Last summer her father planned a trip to the park, his second since the attack. She went, but when he kept encouraging her to join him and a few others on a hike to the glacier, she snapped at him and stayed off the trail that day. Having recovered from his injuries -- a torn-off scalp, numerous puncture wounds and gashes, neck broken in three places, broken ribs -- Johan chose to exorcise the demons of the attack by facing them head-on. It wasn’t so easy for Jenna.

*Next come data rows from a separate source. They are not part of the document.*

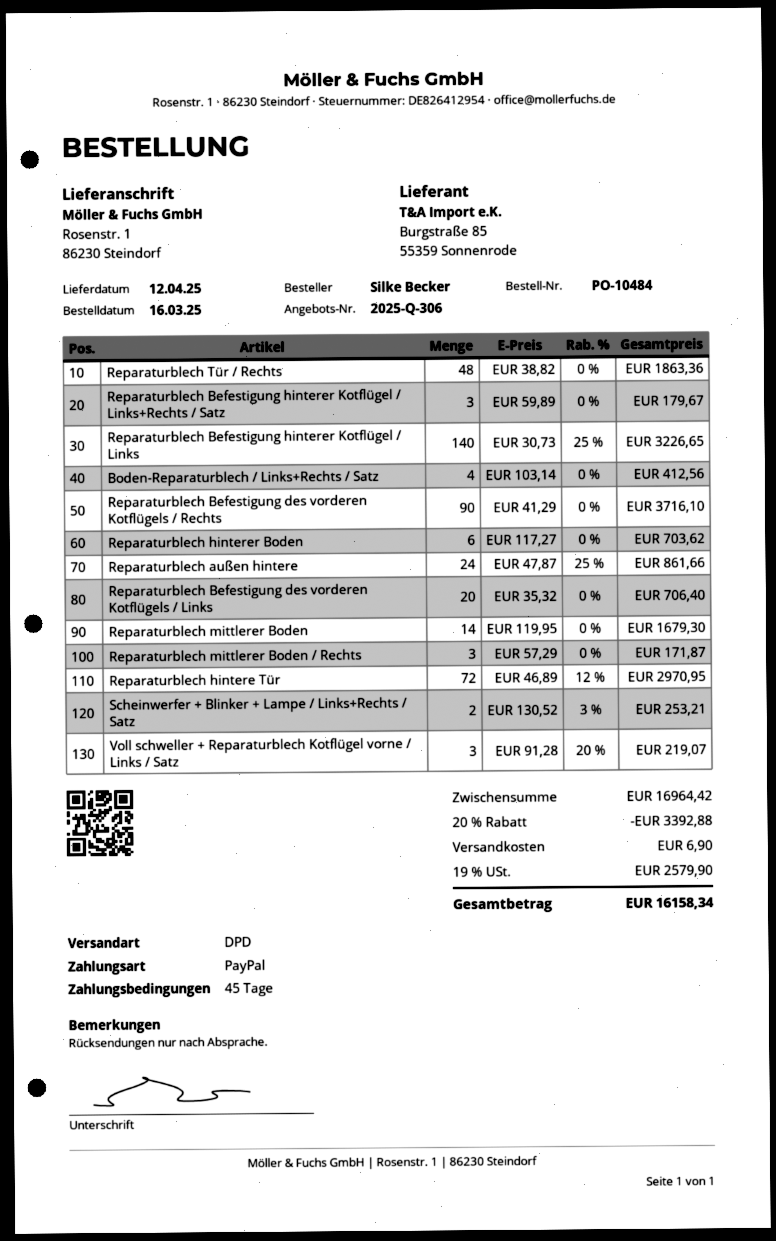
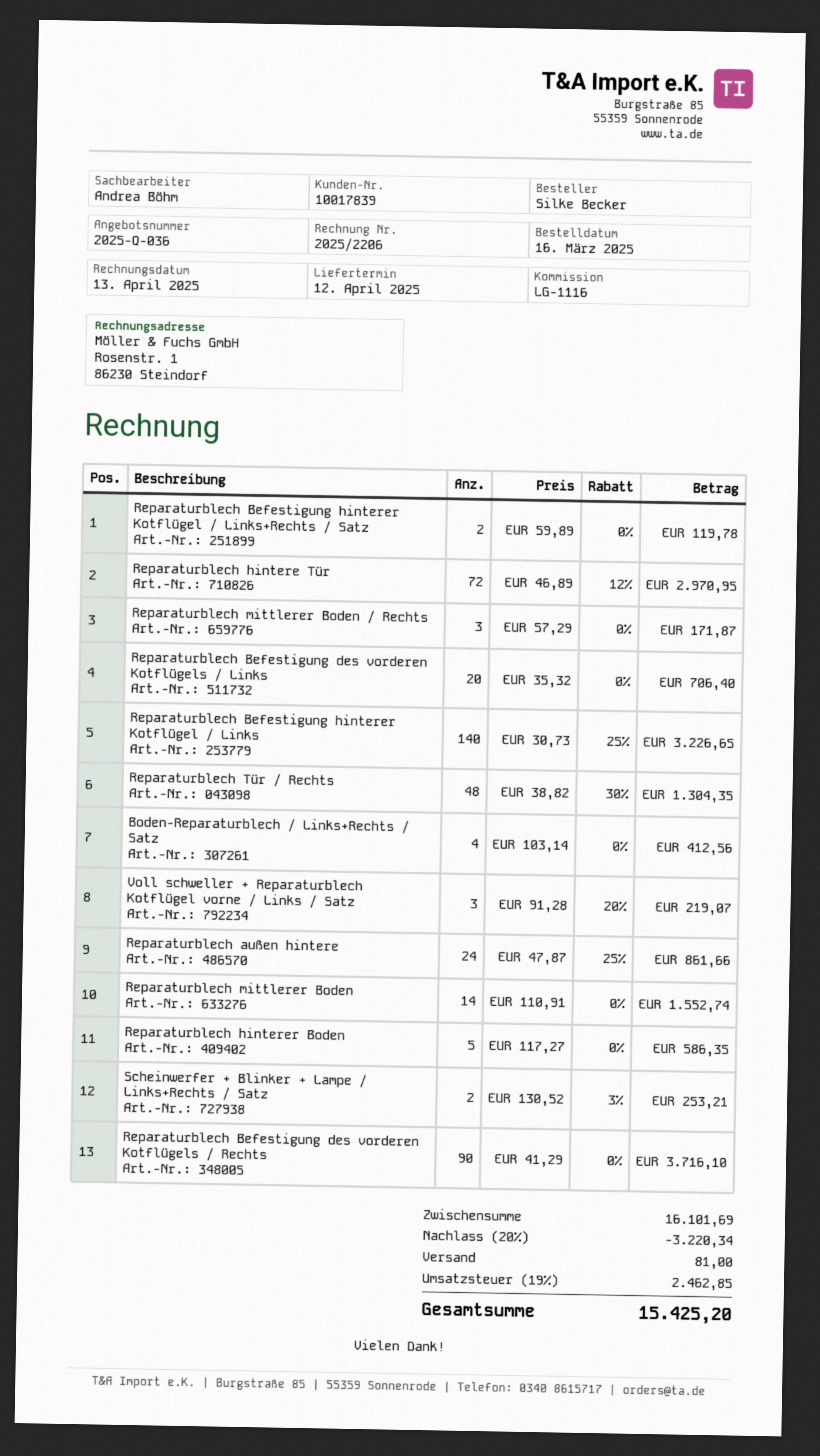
quote number: 2025-Q-306 -> 2025-Q-036
Reparaturblech Tür / Rechts: 48 x 38.82 = 1863.36 -> 48 x 38.82 - 30% = 1304.35
Reparaturblech Befestigung hinterer Kotflügel / Links+Rechts / Satz: 3 x 59.89 = 179.67 -> 2 x 59.89 = 119.78
Reparaturblech hinterer Boden: 6 x 117.27 = 703.62 -> 5 x 117.27 = 586.35
Reparaturblech mittlerer Boden: 14 x 119.95 = 1679.30 -> 14 x 110.91 = 1552.74
subtotal: 16964.42 -> 16101.69
discount: 20% = 3392.88 -> 20% = 3220.34
shipping: 6.90 -> 81.00
tax: 19% = 2579.90 -> 19% = 2462.85
total: 16158.34 -> 15425.20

She wished it was, but life was different now. She felt it as soon as she got out of the hospital, and she didn’t like it. To begin with, there was all the attention she was getting -- from the “Today” show, “Good Morning America,” Cosmopolitan, Animal Planet and some British magazine whose name she couldn’t remember. She wanted it to stop. She kept saying that moment on the mountain wasn’t going to be her 15 minutes of fame.

She had a different plan for herself, and it began freshman year at UC Irvine. She wanted to study and she wanted to dance. Her injuries -- lacerations on her chin and heel, puncture wounds on a shoulder and the back of her head, a broken tailbone and fractured vertebra -- kept her from dancing, so she poured herself into her general-ed requirements. By the second quarter she was taking 30 units, more than twice the average, had begun practicing again in the dance studio and was volunteering at Hoag Hospital.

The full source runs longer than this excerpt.